As I have said in the other thread, my main purpose to write the CBSTR class is to use it in COM programming, and for that I need real BSTRs. If I can use the class for other purposes, like writing wrapper procedures that deal with unicode strings, the better.
Title: Re: Dyn_WString Discussion
Post by: James Fuller on July 08, 2016, 02:37:20 PM
Jose,
  Understood and agree.
James
Title: Re: Dyn_WString Discussion
Post by: José Roca on July 08, 2016, 03:50:16 PM
Not sure if you really are understanding all the implications, so lets use a little example.

Imagine that I want to call a a procedure that returns a BSTR that I want to pass to another function.


FUNCTION Foo () AS BSTR
   FUNCTION = SysAllocString("James")
END FUNCTION


I have to do


DIM bs AS BSTR = Foo
' Pass it to the function
SysFreeString bs


That is, I can't pass Foo directly to the other function without a memory leak. I have to use an intermediate step assigning first the result to a variable to free it later.

But if I use


FUNCTION Foo () AS CBSTR
   FUNCTION = SysAllocString("James")
END FUNCTION


I can use


MessageBoxW 0, Foo, "", MB_OK


Without having to worry about freeing the memory.

How it works?

FUNCTION = SysAllocString("James")

SysAllocString("James") creates a new BSTR and returns an handle to it.

FUNCTION = tries to assign this handle to the return type. As the returned type is a CBSTR, it calls the constructor of that class and then the LET operator of that class.

As the BSTR handle has been attached to that class, it will be freed when the class is freed or goes out of scope or you assign another value to it.

If I need to call a procedure that has an out BSTR parameter, instead of declaring a variable as BSTR, pass it to the procedure and then free the BSTR when no longer needed, I can declare the variable as CBSTR and pass the address of the underlying BSTR, e.g. Foo(*cbs), and don't have to worry about freeing the memory.

So, for COM programming, this is a good solution. I will do something similar for variants.
Title: Re: Dyn_WString Discussion
Post by: José Roca on July 08, 2016, 04:07:30 PM
And this


FUNCTION Foo () AS CBSTR
   FUNCTION = SysAllocString("James")
END FUNCTION


is even better than


FUNCTION Foo () AS CBSTR
   FUNCTION = TYPE<CBSTR>(SysAllocString("James"))
END FUNCTION


because in the first case, the constructor is called once, whereas in the second case it is called twice.
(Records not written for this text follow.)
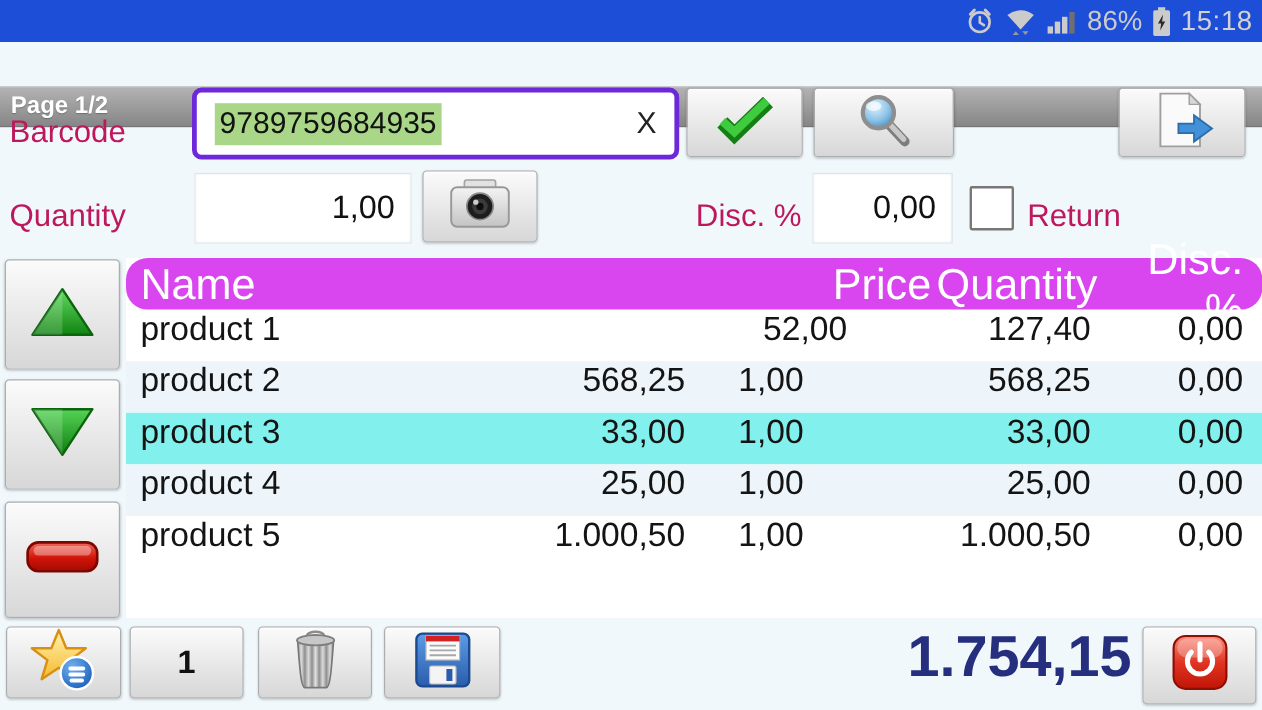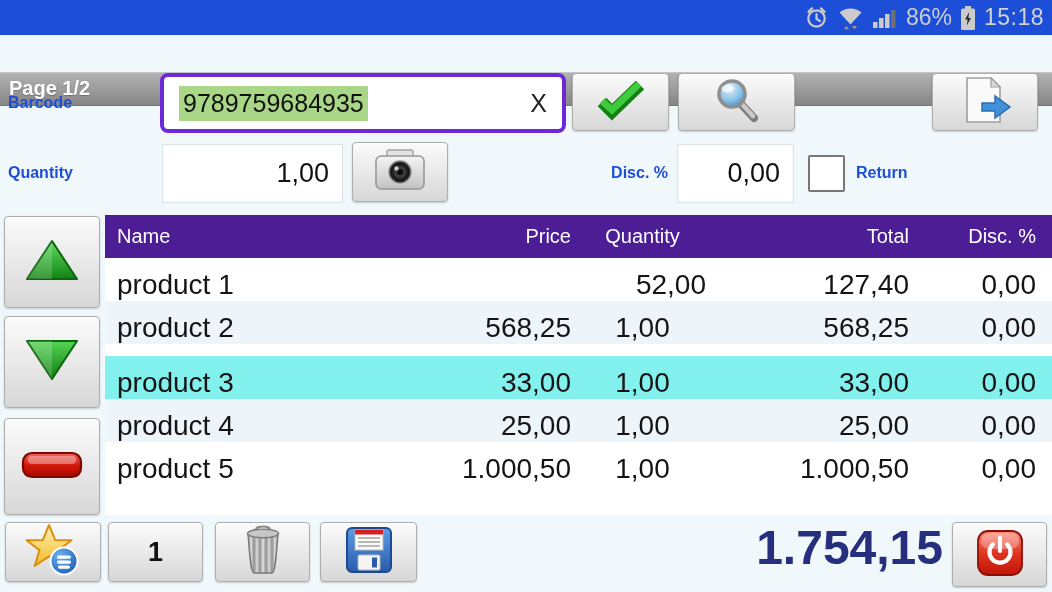"Barcode" .label { color: #1d4ed8 -> #be185d; font-size: 16px -> 26px; font-weight: bold -> normal }
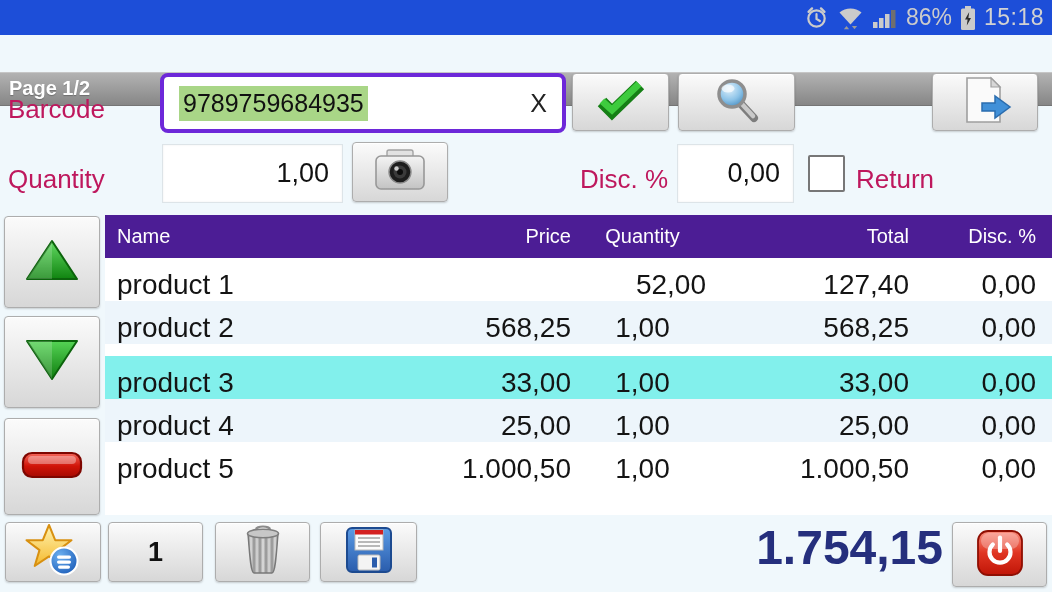"Name" .thead { background: #4c1d95 -> #d946ef; border-radius: none -> 18px; font-size: 20px -> 36px }
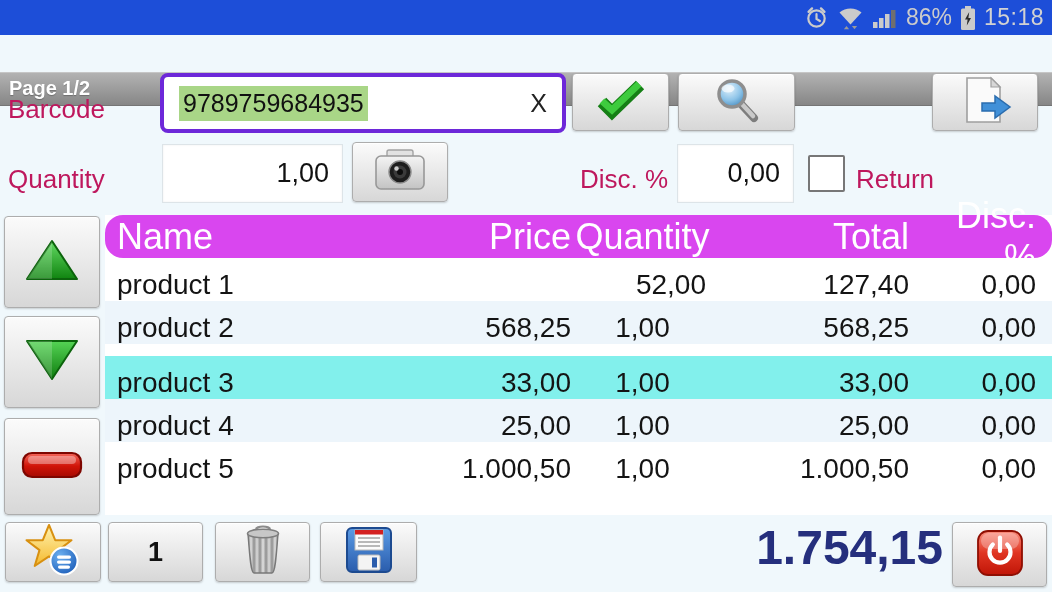"Total" div.c-total { html: <div>Total</div> -> none }
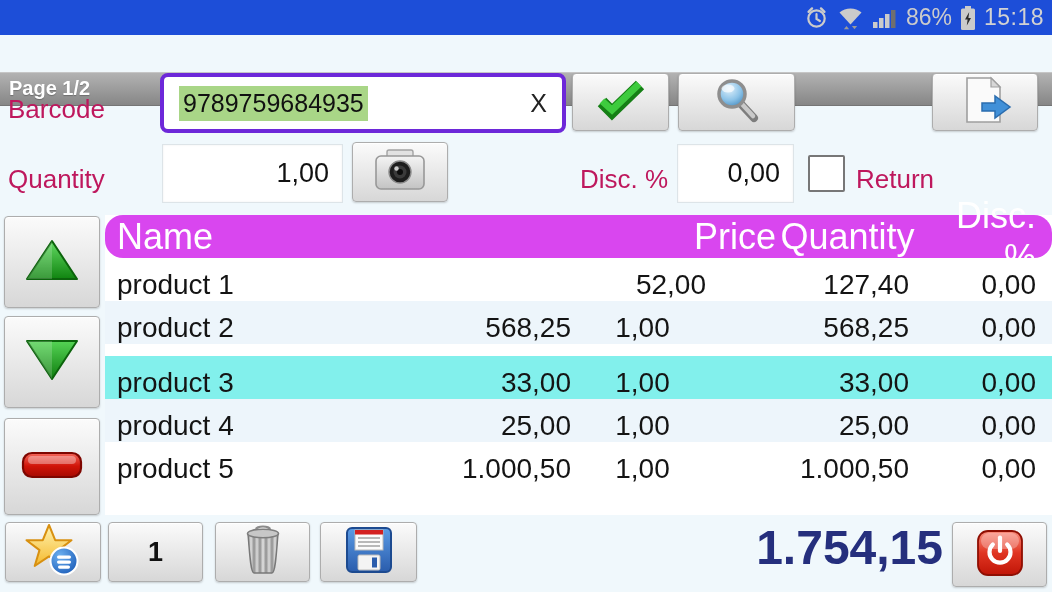"product 1" .trow { align-items: flex-end -> flex-start }
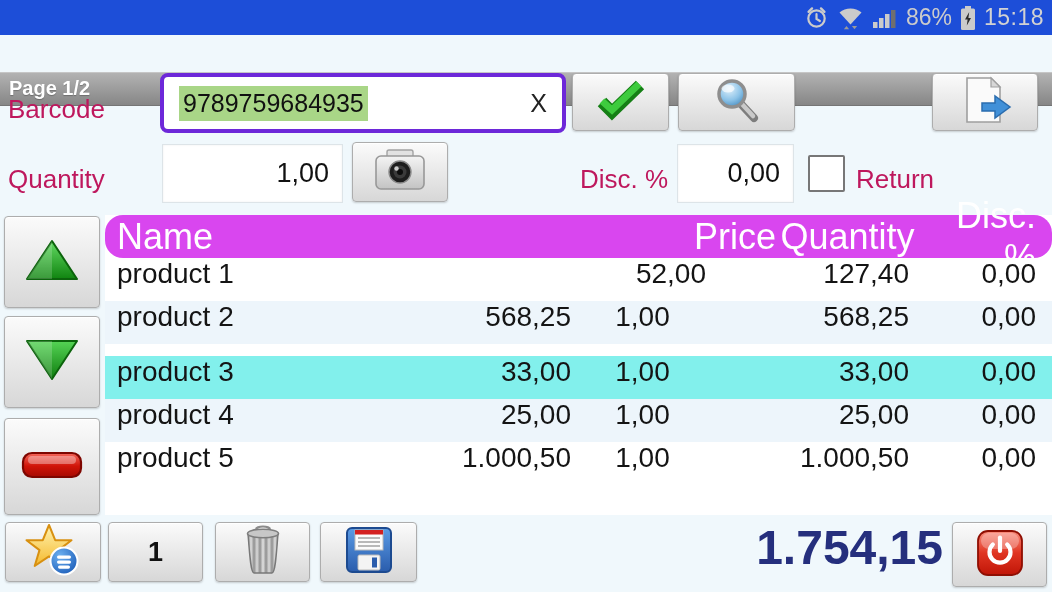"product 3" .trow.selected { margin-top: 12px -> none }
So we don't really need to create temporary types with TYPE<CBSTR>, although thanks to the tests that I have done using it I have discovered that it can also do it whitout it.
Title: Re: Dyn_WString Discussion
Post by: Marc Pons on July 10, 2016, 08:12:59 AM
new adapted  win version  + some adjusments

in that attached file you will find the new bi file + a sample test to verify speed on concat ... for me it is very efficient!


I,ve being interrested on the stringbuilder approch , done by Paul but it is according my point just a workarround.

If people really need an "almost native" unicode dynamic string it is not really helpful.

If user have to do that kind of workarround solution on generic type , it is better to use directly wstring *xx or wstring ptr
For me the unicode dynamic string has to be a general purpose simple/easy  , probably not perfect but on the Basic philosophy

BSTR & VARIANT are needed for COM , they can probably use more sophisticated approach, but why generalise the difficulty ?
whith different Namespaces , stringbuilder ...

Another questions ( probably for Jose), for BSTR is it necessary to use the SysAllocString , why not emulate that functions to produce a "BSTR" like type allocated/reallocated by malloc ? Is it a specific memory area needed ? if not a "normal" unicode type could be just converted as BSTR struct to fit the job, am I dreaming ?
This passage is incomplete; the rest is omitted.